Monday, Dec. 26, 1955
Dangerous Vacuum?
"It has been four months and eight days since President Eisenhower last met with the press to answer questions," wrote Columnist Roscoe Drummond in the New York Herald Tribune last week. Freeing Ike from the strain of press conferences has been justified, said Drummond, but by now the absence of direct contact between President and press has created a "dangerous vacuum"--harmful to the President, the public and the functioning of the Government.
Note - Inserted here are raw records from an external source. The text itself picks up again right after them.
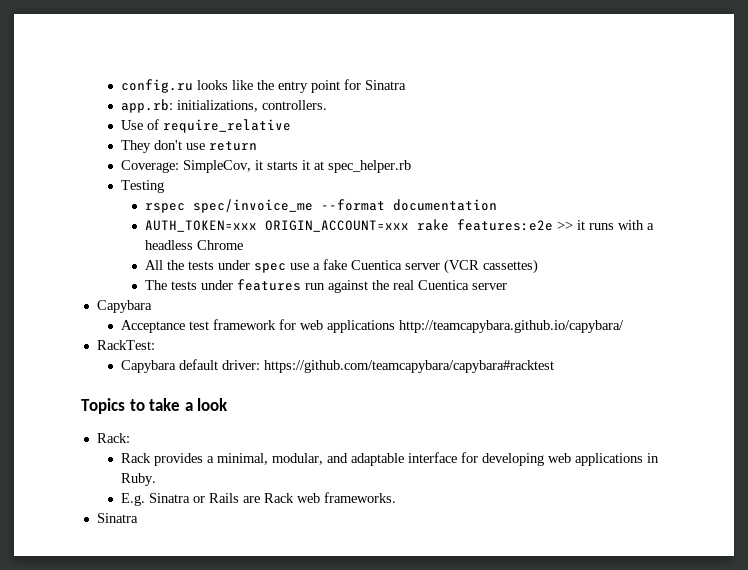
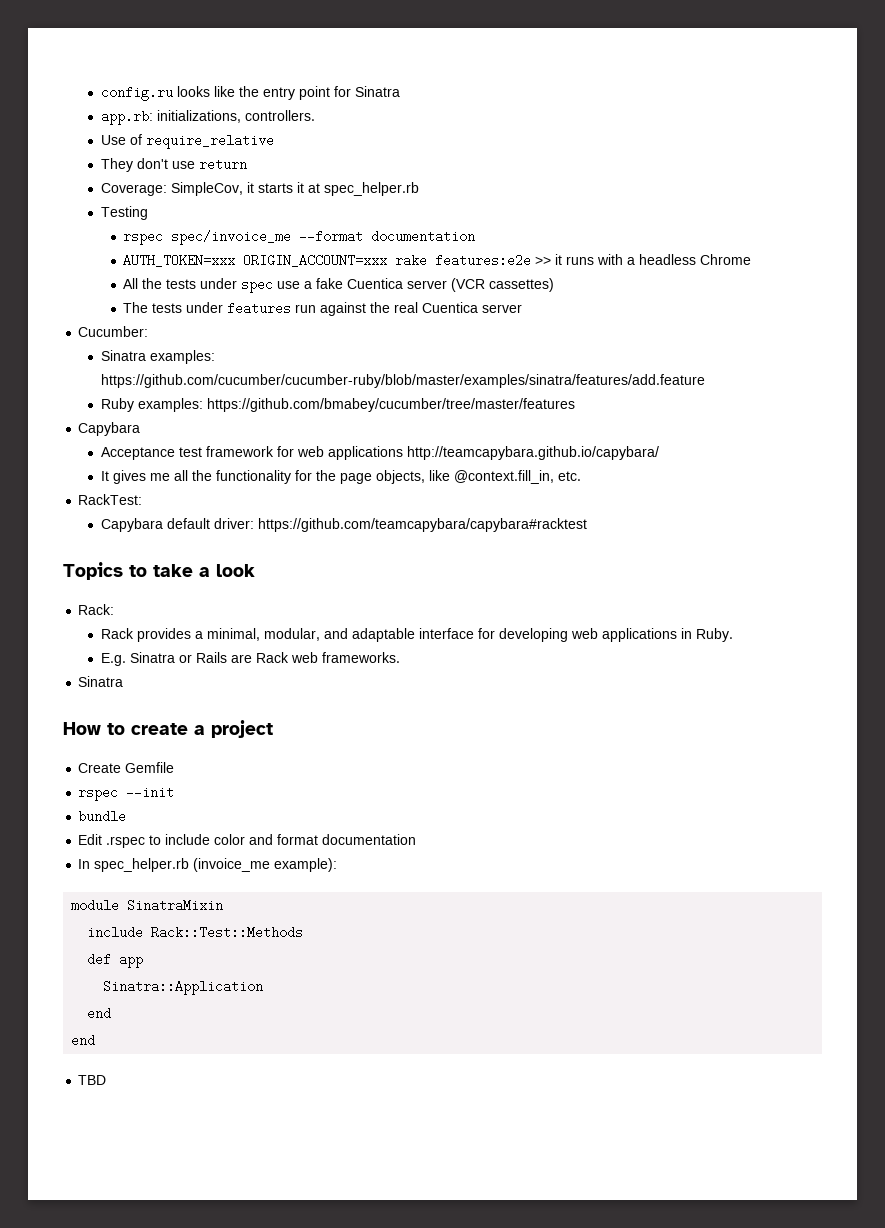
+ Cucumber:
+ Sinatra examples: https://github.com/cucumber/cucumber-ruby/blob/master/examples/sinatra/features/add.feature
+ Ruby examples: https://github.com/bmabey/cucumber/tree/master/features
+ It gives me all the functionality for the page objects, like @context.fill_in, etc.
+ How to create a project
+ Create Gemfile
+ rspec --init
+ bundle
+ Edit .rspec to include color and format documentation
+ In spec_helper.rb (invoice_me example):
+ module SinatraMixin
+ include Rack::Test::Methods
+ def app
+ Sinatra::Application
+ end
+ end
+ TBD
Drummond suggested that Presidential Assistant Sherman Adams might hold weekly press conferences until Ike is ready, or that Presidential Press Secretary James C. Hagerty could accept a weekly sheaf of written questions for the President to answer.
Next day Pundit Walter Lippmann suggested that the written-question method be made a permanent part of Ike's conferences when he resumes them. Answers could be prepared by executive departments and "edited" by White House aides. "Even before the President's illness," argued Lippmann, "it was fair to argue that the oral questions and answers were not sufficiently informing--especially on intricate matters--and that they needed to be supplemented by written questions and written, that is to say deliberate and fully informed, answers." Columnist David Lawrence also advocated the written-question method as a permanent change. "The press conference of today," he wrote, "is an ordeal to which no President should be subjected." He thought it was the "biggest single strain" borne by Eisenhower since entering the White House.
But veteran White House correspondents--and Press Secretary Hagerty-- sharply disagreed with the pundits. They thought that Ike had come increasingly to enjoy the give-and-take of press conferences and to relax in the process. "It's not a strain on him," pooh-poohed Hagerty, "any more than it is on the reporters." The idea of submitting questions in writing (as newsmen did for Presidents from Wilson to Hoover) sent a shudder through the press corps at Gettysburg. "You might as well get speeches out of a guy," said Hagerty. "How many do you answer? The system never worked before, and I don't see why it ever would." Said Francis ("Stevie") Stephenson of the New York Daily News: "Under that system a President can answer just what he feels like and ignore the tough questions."
Drummond's "dangerous vacuum" failed to excite much concern in Gettysburg. At week's end, Press Secretary Hagerty told newsmen that Ike would begin holding press conferences again (though how regularly is not yet decided) "shortly after the first of the year."